- _TASK GOAL_: In the copy, include every entry exactly but none of its images.

----- RECORDED INFORMATION -----

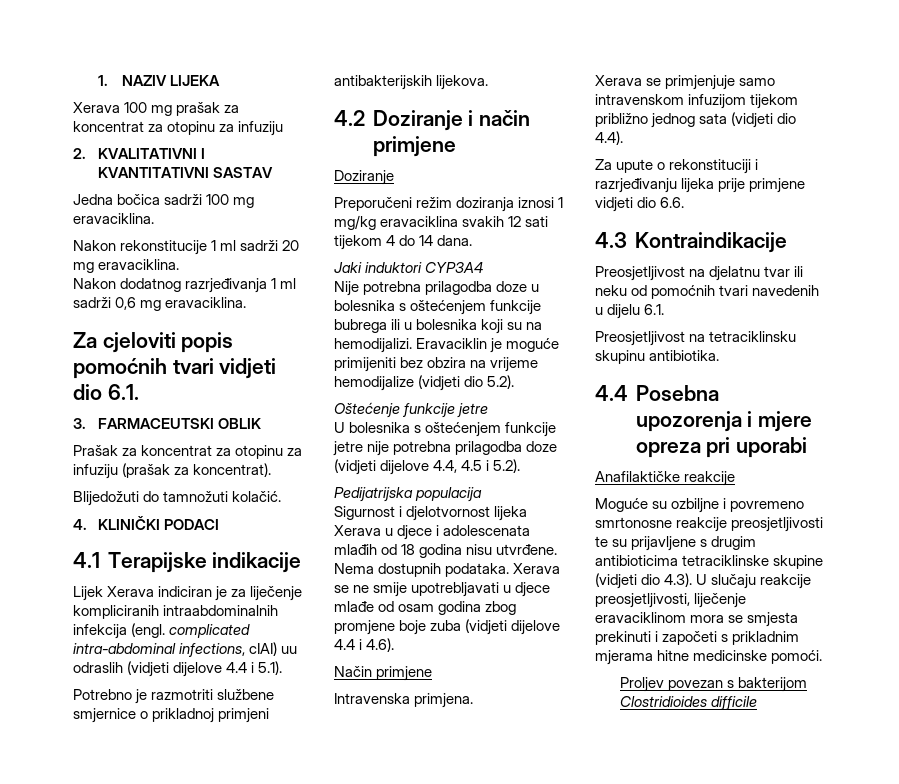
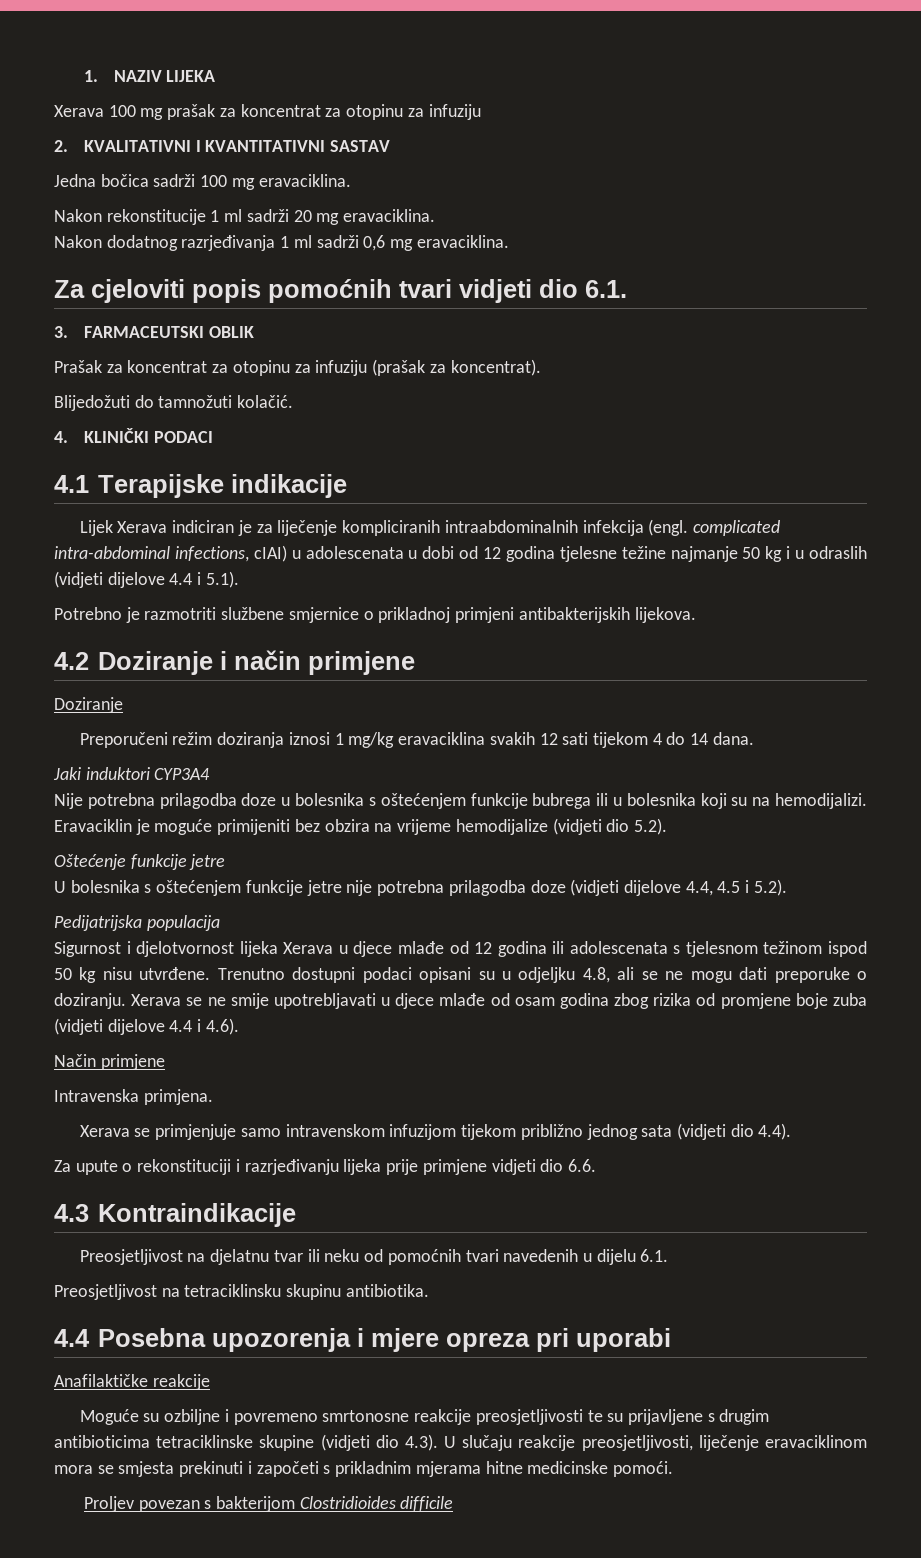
- Lijek Xerava indiciran je za liječenje kompliciranih intraabdominalnih infekcija (engl. complicated intra-abdominal infections, cIAI) uu odraslih (vidjeti dijelove 4.4 i 5.1).
+ Lijek Xerava indiciran je za liječenje kompliciranih intraabdominalnih infekcija (engl. complicated intra-abdominal infections, cIAI) u adolescenata u dobi od 12 godina tjelesne težine najmanje 50 kg i u odraslih (vidjeti dijelove 4.4 i 5.1).
- Sigurnost i djelotvornost lijeka Xerava u djece i adolescenata mlađih od 18 godina nisu utvrđene. Nema dostupnih podataka.
+ Sigurnost i djelotvornost lijeka Xerava u djece mlađe od 12 godina ili adolescenata s tjelesnom težinom ispod 50 kg nisu utvrđene. Trenutno dostupni podaci opisani su u odjeljku 4.8, ali se ne mogu dati preporuke o doziranju.
- Xerava se ne smije upotrebljavati u djece mlađe od osam godina zbog promjene boje zuba (vidjeti dijelove 4.4 i 4.6).
+ Xerava se ne smije upotrebljavati u djece mlađe od osam godina zbog rizika od promjene boje zuba (vidjeti dijelove 4.4 i 4.6).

-----

- _ANSWER SECTION_:
- Lijek Xerava indiciran je za liječenje kompliciranih intraabdominalnih infekcija (engl. complicated intra-abdominal infections, cIAI) uu odraslih (vidjeti dijelove 4.4 i 5.1).
+ Lijek Xerava indiciran je za liječenje kompliciranih intraabdominalnih infekcija (engl. complicated intra-abdominal infections, cIAI) u adolescenata u dobi od 12 godina tjelesne težine najmanje 50 kg i u odraslih (vidjeti dijelove 4.4 i 5.1).
- Sigurnost i djelotvornost lijeka Xerava u djece i adolescenata mlađih od 18 godina nisu utvrđene. Nema dostupnih podataka.
+ Sigurnost i djelotvornost lijeka Xerava u djece mlađe od 12 godina ili adolescenata s tjelesnom težinom ispod 50 kg nisu utvrđene. Trenutno dostupni podaci opisani su u odjeljku 4.8, ali se ne mogu dati preporuke o doziranju.
- Xerava se ne smije upotrebljavati u djece mlađe od osam godina zbog promjene boje zuba (vidjeti dijelove 4.4 i 4.6).
+ Xerava se ne smije upotrebljavati u djece mlađe od osam godina zbog rizika od promjene boje zuba (vidjeti dijelove 4.4 i 4.6).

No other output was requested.